In other words, they will take this land by force, claiming some public need for the land, when in reality it is just some wampum in a political deal.
You still have a little more than 24 hours to tell the Park Service that you don’t like the idea of a “trade” that involves picking rate payers pockets for an unneeded power line and the forcible seizure of private property to make it happen.
Oh, and that $30 million cost for the “wherever” land? That’s just a number. The only place that the actual real estate acquisition cost could be contested after the deal is “put in place” would be the FERC cost recovery process. We know how well that has worked out. Not a single state regulator or so-called “consumer advocate” have deigned to challenge the costs for PATH or TrAIL at FERC. Only the reboubtable Keryn and Ali (now known to AEP/FE simply as “Alison” – redoubtable indeed!) have taken the time to defend rate payers from the power company money grab in PATH. Their efforts have lead FERC to conduct a full audit of TrAIL’s charges to rate payers.
Will anyone take the time or trouble to challenge PPL’s and PSEG’s cost claims for the S-R line?
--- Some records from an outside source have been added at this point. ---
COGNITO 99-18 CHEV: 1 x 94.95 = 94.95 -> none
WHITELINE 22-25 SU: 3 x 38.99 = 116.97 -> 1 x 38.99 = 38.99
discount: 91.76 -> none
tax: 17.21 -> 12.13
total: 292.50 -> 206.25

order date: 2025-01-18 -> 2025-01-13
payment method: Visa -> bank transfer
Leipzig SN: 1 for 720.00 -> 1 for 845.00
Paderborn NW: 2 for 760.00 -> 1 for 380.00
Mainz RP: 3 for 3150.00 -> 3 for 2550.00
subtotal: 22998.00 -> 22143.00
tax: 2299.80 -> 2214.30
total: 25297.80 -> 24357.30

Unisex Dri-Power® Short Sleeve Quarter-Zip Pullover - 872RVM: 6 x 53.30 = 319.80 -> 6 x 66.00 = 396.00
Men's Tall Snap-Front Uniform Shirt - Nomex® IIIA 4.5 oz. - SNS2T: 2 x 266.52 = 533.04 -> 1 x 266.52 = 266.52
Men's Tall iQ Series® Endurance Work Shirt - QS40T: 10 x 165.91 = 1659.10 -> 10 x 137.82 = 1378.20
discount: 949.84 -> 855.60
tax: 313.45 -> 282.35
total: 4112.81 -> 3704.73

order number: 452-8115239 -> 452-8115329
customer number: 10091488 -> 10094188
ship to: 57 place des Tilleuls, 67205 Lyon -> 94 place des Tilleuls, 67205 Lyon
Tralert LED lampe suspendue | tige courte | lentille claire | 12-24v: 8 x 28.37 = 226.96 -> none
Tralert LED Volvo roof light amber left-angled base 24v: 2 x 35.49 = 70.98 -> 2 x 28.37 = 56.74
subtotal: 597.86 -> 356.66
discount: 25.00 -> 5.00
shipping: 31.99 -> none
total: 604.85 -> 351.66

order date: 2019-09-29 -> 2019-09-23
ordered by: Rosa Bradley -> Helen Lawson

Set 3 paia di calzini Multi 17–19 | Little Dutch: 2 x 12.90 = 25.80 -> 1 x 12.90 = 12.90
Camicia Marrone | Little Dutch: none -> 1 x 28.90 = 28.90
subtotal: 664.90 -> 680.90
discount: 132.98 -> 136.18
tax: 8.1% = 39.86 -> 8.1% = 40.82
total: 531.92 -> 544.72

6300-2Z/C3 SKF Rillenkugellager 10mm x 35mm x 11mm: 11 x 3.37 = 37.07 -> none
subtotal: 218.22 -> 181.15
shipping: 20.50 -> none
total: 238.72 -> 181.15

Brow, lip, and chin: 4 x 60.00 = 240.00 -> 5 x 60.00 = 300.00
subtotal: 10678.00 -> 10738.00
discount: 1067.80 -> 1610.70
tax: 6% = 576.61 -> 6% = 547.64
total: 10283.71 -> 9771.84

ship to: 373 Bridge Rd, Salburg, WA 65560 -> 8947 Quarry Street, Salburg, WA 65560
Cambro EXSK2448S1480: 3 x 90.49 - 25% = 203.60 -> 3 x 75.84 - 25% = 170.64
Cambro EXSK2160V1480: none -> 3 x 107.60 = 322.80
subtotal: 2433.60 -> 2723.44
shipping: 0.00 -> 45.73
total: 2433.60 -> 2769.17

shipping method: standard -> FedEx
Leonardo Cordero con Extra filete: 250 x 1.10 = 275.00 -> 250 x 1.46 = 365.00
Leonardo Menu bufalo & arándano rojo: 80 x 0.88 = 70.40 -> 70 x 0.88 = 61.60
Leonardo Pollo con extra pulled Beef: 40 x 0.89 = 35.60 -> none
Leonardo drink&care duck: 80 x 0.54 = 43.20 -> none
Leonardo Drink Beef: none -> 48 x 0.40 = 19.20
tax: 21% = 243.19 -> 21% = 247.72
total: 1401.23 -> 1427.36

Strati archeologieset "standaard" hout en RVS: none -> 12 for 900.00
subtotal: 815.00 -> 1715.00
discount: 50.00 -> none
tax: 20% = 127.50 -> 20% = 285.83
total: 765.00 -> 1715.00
Will anyone be there to challenge them when their $30 million claim for their “wherever” land turns into $60 million? The $30 million current cost estimate is just as fictional at this point as the power companies’ “wherever” land.
There is considerable pressure being applied to the National Park Service by their bosses, Sec. of the Interior Ken Salazar and President Obama, to accept the PPL/PSEG “mitigation package” (gotta love the corporate jargon). So far, all we know is that this “package” is a pig in a poke for which PJM rate payers will be paying with a blank check. Is this any way to do business?